_Task to complete_:
Each line that includes the word "more" should be copied from the records.

<<<<

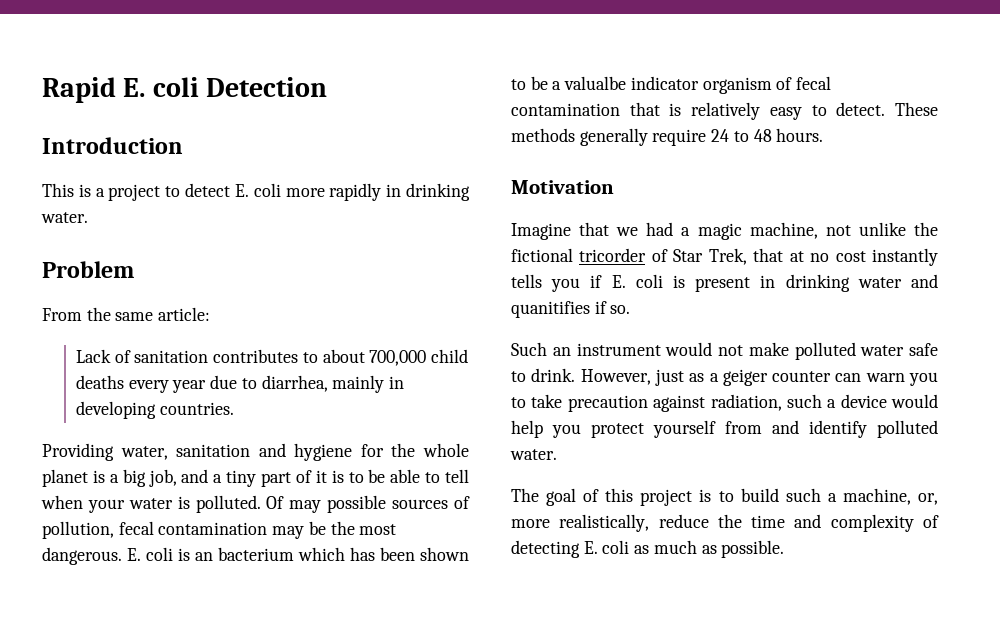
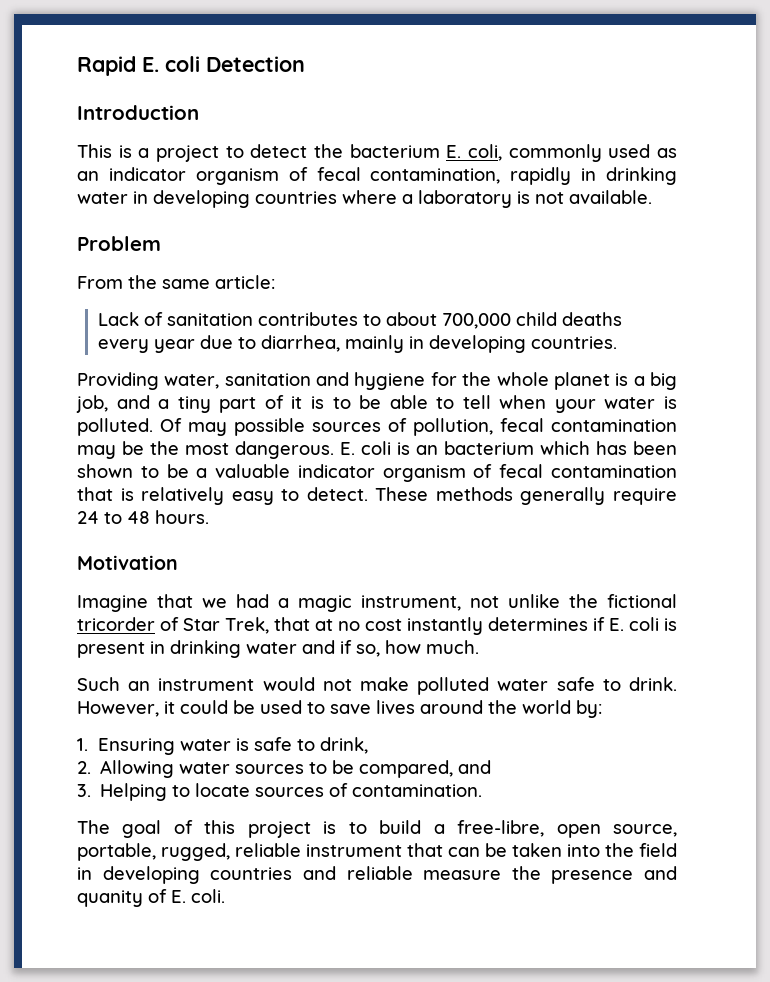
- This is a project to detect E. coli more rapidly in drinking water.
+ This is a project to detect the bacterium E. coli, commonly used as an indicator organism of fecal contamination, rapidly in drinking water in developing countries where a laboratory is not available.
- E. coli is an bacterium which has been shown to be a valualbe indicator organism of fecal contamination that is relatively easy to detect.
+ E. coli is an bacterium which has been shown to be a valuable indicator organism of fecal contamination that is relatively easy to detect.
- Imagine that we had a magic machine, not unlike the fictional tricorder of Star Trek, that at no cost instantly tells you if E. coli is present in drinking water and quanitifies if so.
+ Imagine that we had a magic instrument, not unlike the fictional tricorder of Star Trek, that at no cost instantly determines if E. coli is present in drinking water and if so, how much.
- However, just as a geiger counter can warn you to take precaution against radiation, such a device would help you protect yourself from and identify polluted water.
+ However, it could be used to save lives around the world by:
+ 1. Ensuring water is safe to drink,
+ 2. Allowing water sources to be compared, and
+ 3. Helping to locate sources of contamination.
- The goal of this project is to build such a machine, or, more realistically, reduce the time and complexity of detecting E. coli as much as possible.
+ The goal of this project is to build a free-libre, open source, portable, rugged, reliable instrument that can be taken into the field in developing countries and reliable measure the presence and quanity of E. coli.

>>>>

_Answer section_:
- This is a project to detect E. coli more rapidly in drinking water.
- The goal of this project is to build such a machine, or, more realistically, reduce the time and complexity of detecting E. coli as much as possible.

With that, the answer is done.